Like Brewster Kahle, Nicola Salmoria, Sarinee Achavanuntakul and other archivists of the computer age, Jason Scott is one of my heroes. He dedicates a large part of his life to preserving the history of the BBS scene, from the amazing collection of vintage textfiles and e-zines, historic audio recordings, artwork packs from the computer art scene, interesting papers and books, a growing list of every BBS that ever existed, a comprehensive timeline, and a work-in-progress documentary with over 200 interviews. (I could write an entire entry about every one of these. Go check them out when you have a chance.)

I briefly chatted with Jason in IRC earlier today about some of his current and upcoming projects. His newest project is CD.TEXTFILES.COM, a collection of over 90 CD-ROMs from the late 1980s and early 1990s. These “shovelware” CDs archived files from the era for easy distribution over fileservers and doors.

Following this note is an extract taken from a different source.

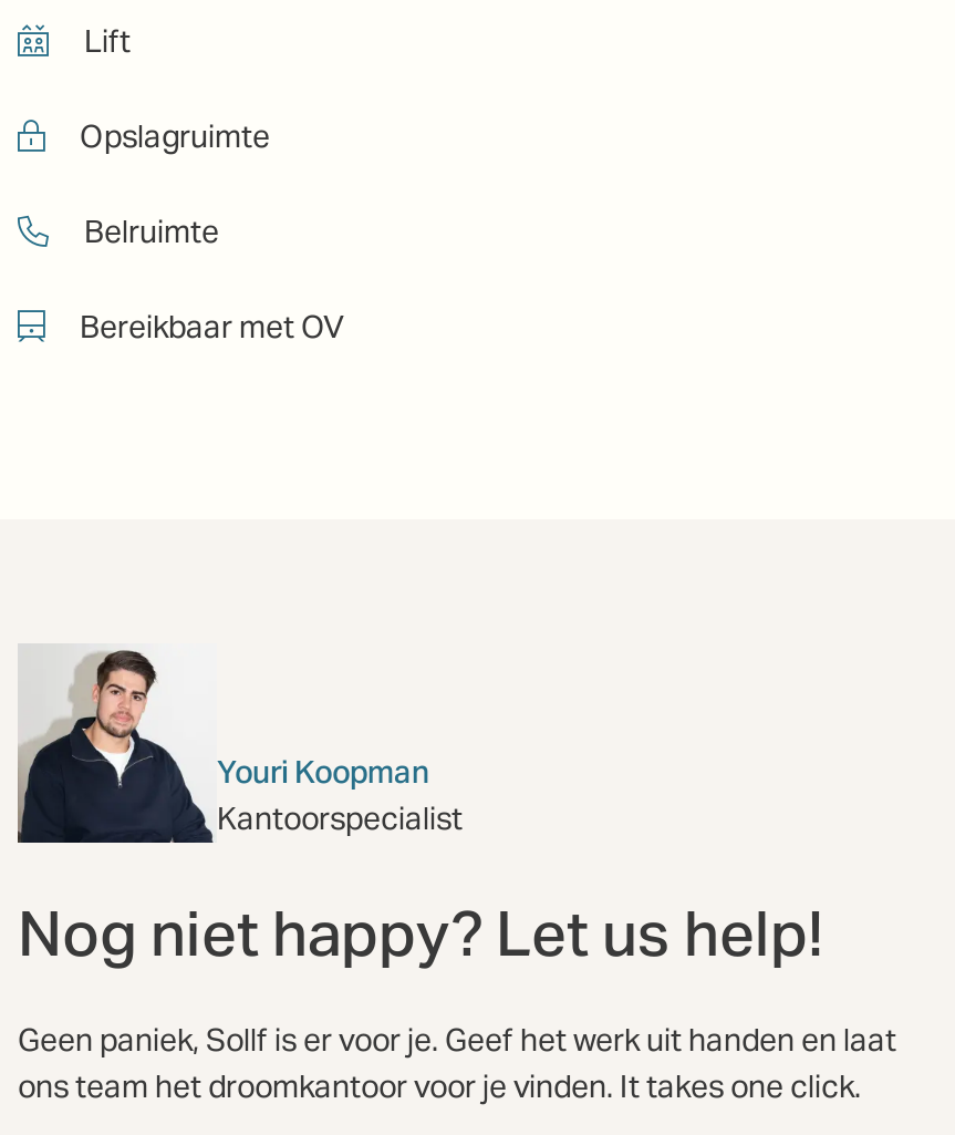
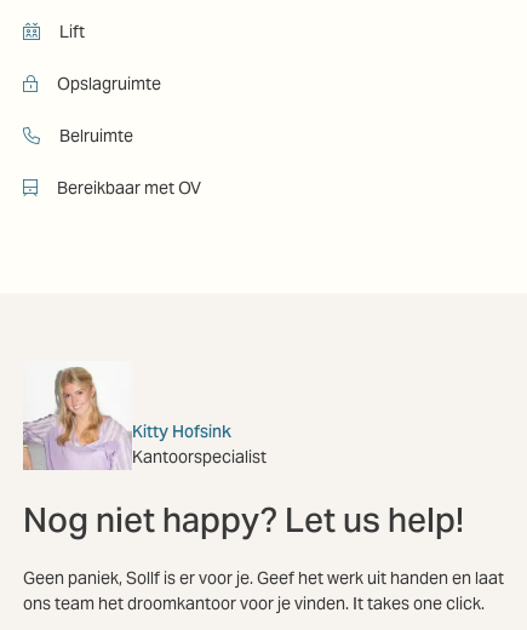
[18,648,429,845] [image] | Youri Koopman -> [22,362,231,471] [image] | Kitty Hofsink

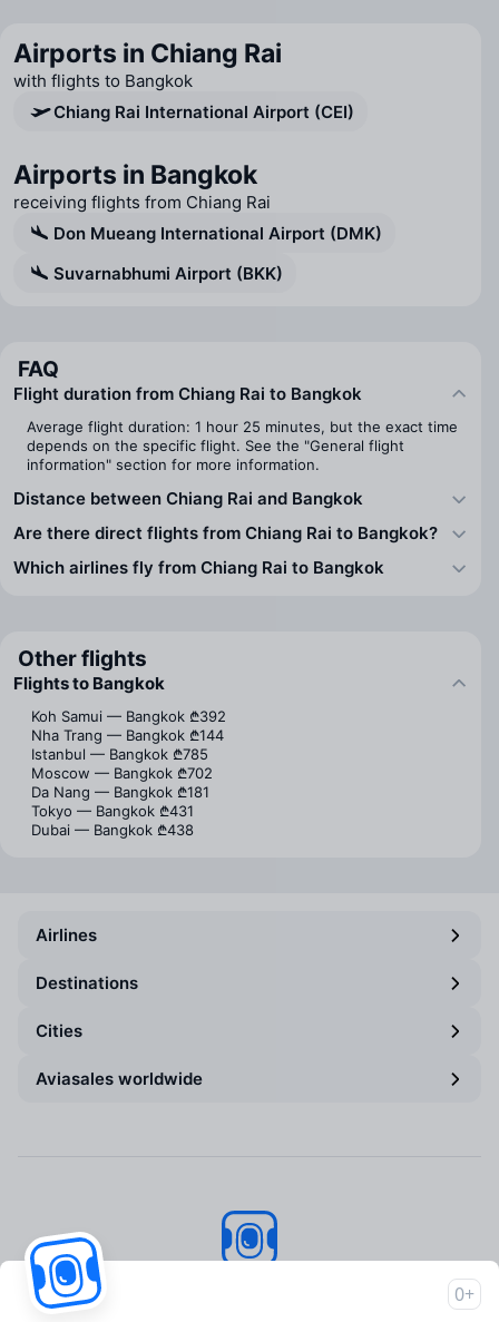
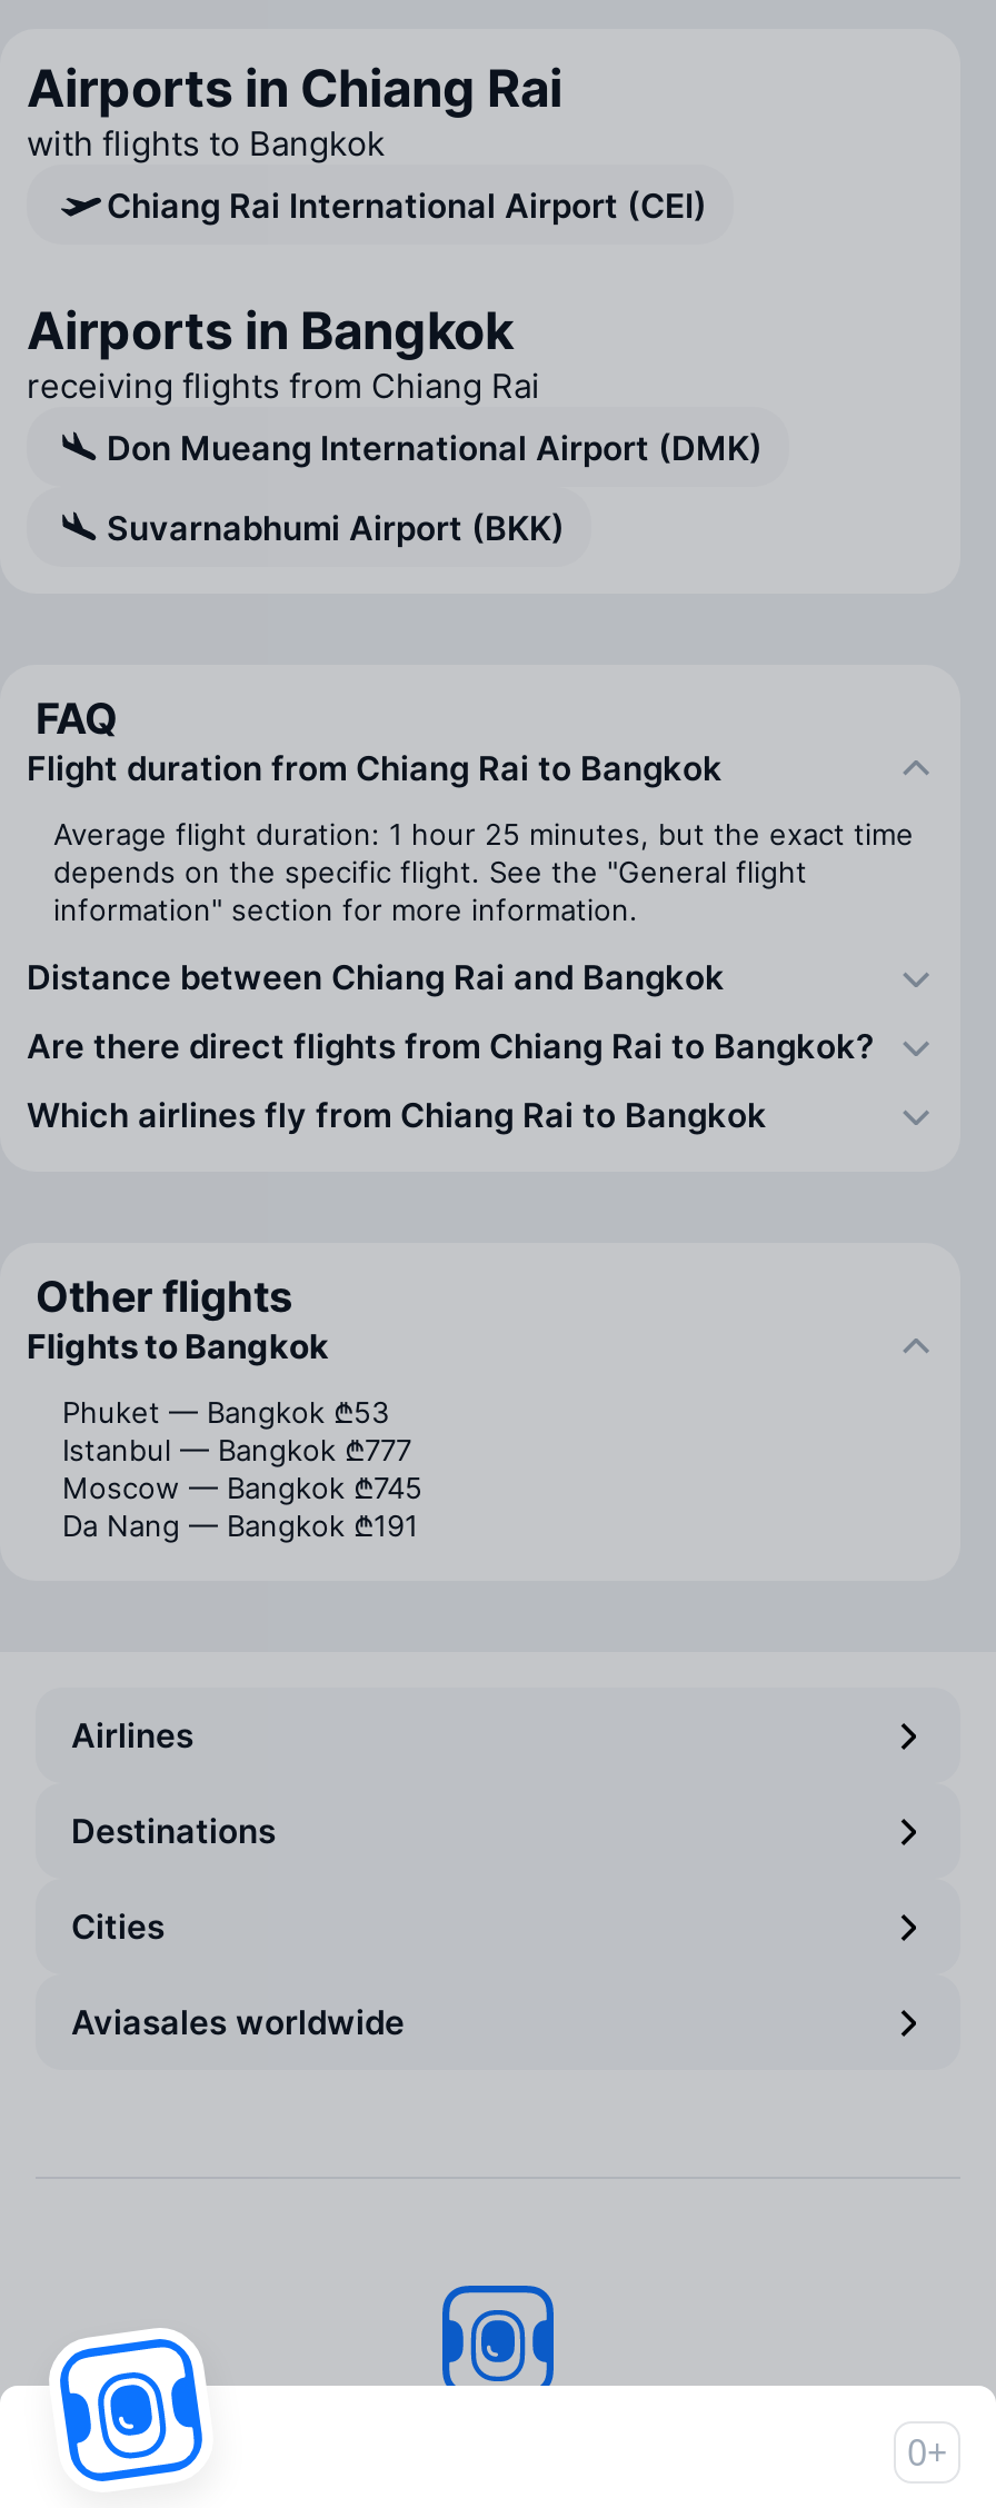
[31,707,226,839] Koh Samui — Bangkok ₾392 | Nha Trang — Bangkok ₾144 | Istanbul — Bangkok ₾785 | Moscow — Bangkok ₾702 | Da Nang — Bangkok ₾181 | Tokyo — Bangkok ₾431 | Dubai — Bangkok ₾438 -> [62,1394,422,1543] Phuket — Bangkok ₾53 | Istanbul — Bangkok ₾777 | Moscow — Bangkok ₾745 | Da Nang — Bangkok ₾191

Most directories have a FILES.BBS text file, which gives short descriptions of each file. Reading these brings back such a hot flash of nostalgia, it’s like stumbling on all the ephemera of my adolescence on one site.

The graphics archives are a hilarious look back to the years before Photoshop 1.0. The TBBS Carousel’s GIF archives (part 1, 2 and 3), To The Maxx’s categorized GIF archive, and the very retro Swimsuits to the Maxx. Each of the eight “Night Owl” collections from the early-1990s have a GIF and JPG directory. Very bizarre.

There’s legal shareware, games, graphic demos, textfiles, MODs, audio clips, and utilities for the PC, Atari, Amiga, and Commodore 64. The PC-Blue archive is a collection of disk images for IBM PCs from 1983 to 1985.

It’s a treasure chest of pre-Web randomness that would take weeks to explore. Let me know if you find any gems.